But what are some little things even that you can do? Um, maybe it’s a, a smaller trip. Um, Maybe it’s going to an escape room, maybe it’s dinner. You love going out for dinner. So figuring out what works for you and not what everybody else is doing, but creating even just some little plans and goals. So, you know, as you’re working hard in your job or as an entrepreneur, that you’re taking that time.

Right. Especially as an entrepreneur. Cause it’s just easy to work, work, work. But you know, Time block that time, whether it’s, you know, a quarterly year, once a month, and put some things in and make sure that they happen, right? Book them so they actually happen.

Roxanne: Mm. That’s such great advice. Ooh, I really appreciate it. Really appreciate it. Candice I would love to know you’ve had this, so you started out being raised by entrepreneurs. This, this was your whole world. You shifted. You had this aunt that I know was very significant to you, who really inspired you. You shifted to accounting, and now you’re back in this entrepreneur world.

You weren’t gonna have kids. Now you’ve got four kids. You’ve got like all of this, lots of change. What does success look like to you now and how has that changed in the last course of your.

[00:14:46] Success

Candice Bakx-Friesen: Yeah, I think that, um, more and more, um, I’m looking at things that are legacy based that are really important to me. Um, so the giving back, um, I know whenever, if I have, have ever gonna retire that I would just go straight into like volunteering full-time. And you know, there’s, I always say there’s probably something that you hear about that really like pains you, right?

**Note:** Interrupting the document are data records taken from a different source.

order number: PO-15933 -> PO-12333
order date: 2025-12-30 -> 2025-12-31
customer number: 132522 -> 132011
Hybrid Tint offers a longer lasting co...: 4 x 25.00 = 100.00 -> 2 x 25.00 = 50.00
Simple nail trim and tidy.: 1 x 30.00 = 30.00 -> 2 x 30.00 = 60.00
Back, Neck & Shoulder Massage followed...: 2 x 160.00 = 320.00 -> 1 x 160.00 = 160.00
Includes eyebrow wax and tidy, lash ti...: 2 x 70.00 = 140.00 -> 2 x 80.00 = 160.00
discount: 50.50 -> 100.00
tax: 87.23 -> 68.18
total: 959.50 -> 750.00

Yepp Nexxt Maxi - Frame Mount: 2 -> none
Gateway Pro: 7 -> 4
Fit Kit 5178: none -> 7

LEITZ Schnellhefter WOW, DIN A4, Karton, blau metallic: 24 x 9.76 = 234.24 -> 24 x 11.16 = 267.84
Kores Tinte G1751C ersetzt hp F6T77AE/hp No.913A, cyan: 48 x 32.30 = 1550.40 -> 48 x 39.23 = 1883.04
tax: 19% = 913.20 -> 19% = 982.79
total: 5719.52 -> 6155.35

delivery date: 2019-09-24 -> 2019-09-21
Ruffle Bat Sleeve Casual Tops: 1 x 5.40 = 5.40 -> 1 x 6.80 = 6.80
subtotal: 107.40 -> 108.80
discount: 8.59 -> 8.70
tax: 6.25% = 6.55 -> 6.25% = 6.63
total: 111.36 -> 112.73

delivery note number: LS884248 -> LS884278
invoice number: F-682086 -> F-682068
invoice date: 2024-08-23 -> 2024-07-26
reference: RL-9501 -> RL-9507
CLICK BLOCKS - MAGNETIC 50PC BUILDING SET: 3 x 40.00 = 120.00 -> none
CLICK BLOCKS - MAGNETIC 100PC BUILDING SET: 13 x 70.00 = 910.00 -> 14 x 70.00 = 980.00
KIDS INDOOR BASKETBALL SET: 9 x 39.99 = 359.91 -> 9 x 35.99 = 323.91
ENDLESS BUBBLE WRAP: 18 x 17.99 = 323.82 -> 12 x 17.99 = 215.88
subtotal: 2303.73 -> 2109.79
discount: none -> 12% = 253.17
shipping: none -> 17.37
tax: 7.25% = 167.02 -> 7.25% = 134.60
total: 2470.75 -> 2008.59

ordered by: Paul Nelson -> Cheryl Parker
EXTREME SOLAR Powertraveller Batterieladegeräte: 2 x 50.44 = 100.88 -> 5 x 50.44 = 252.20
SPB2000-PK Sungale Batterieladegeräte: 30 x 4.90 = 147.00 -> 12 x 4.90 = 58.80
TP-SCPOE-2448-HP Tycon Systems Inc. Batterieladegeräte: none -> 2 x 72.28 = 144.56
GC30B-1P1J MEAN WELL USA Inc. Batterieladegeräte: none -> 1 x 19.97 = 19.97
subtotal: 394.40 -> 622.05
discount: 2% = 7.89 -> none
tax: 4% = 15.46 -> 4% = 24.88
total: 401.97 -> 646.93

Like it might be I drive past homeless people and it like, kills me every time. Or it might be, for me, one of the things is trafficking. Like in this day and

Roxanne: Hmm.

Candice Bakx-Friesen: age there should not be trafficking, right? So, so find those things, those passions, um, and make sure that that’s part of your life, even if it’s a little piece, right?

So right now I don’t do any significant anything with trafficking, but I know that that’s like a future thing. Um, but I do a lot of giving back in the community and that’s really important to me. So, um, so it doesn’t have to be kind of right now, but again, don’t just put everything off indefinitely. Um, so legacy is really a big part of what I view as success now, but I think just in general, um, success really has to be looked at holistically within your life so you can have business success, but if your marriage is falling apart, You probably aren’t feeling very successful.

So making sure that you’re taking care of like your body, your health, your mental health, um, having great relationships with family and friends, making sure you know everything’s good with the kids and you’re being intentional, I think is the key. So it’s really hard to have work-life balance as an entrepreneur.

You can have really good work life integration if you make it very intentional. So time blocking the date, night time, blocking stuff with the kids. Um, yeah, and just asking them, you know, what do you guys wanna accomplish? What do you wanna do? You know, and making sure that they’re, they’re realizing their goals and, and plans as well.

Roxanne: I love that answer. Legacy and a holistic approach to success. That’s, that’s really inspiring to me. I appreciate that. Candice, I would love to know on this entrepreneur journey of yours, How has being a parent through all of this changed you as a person?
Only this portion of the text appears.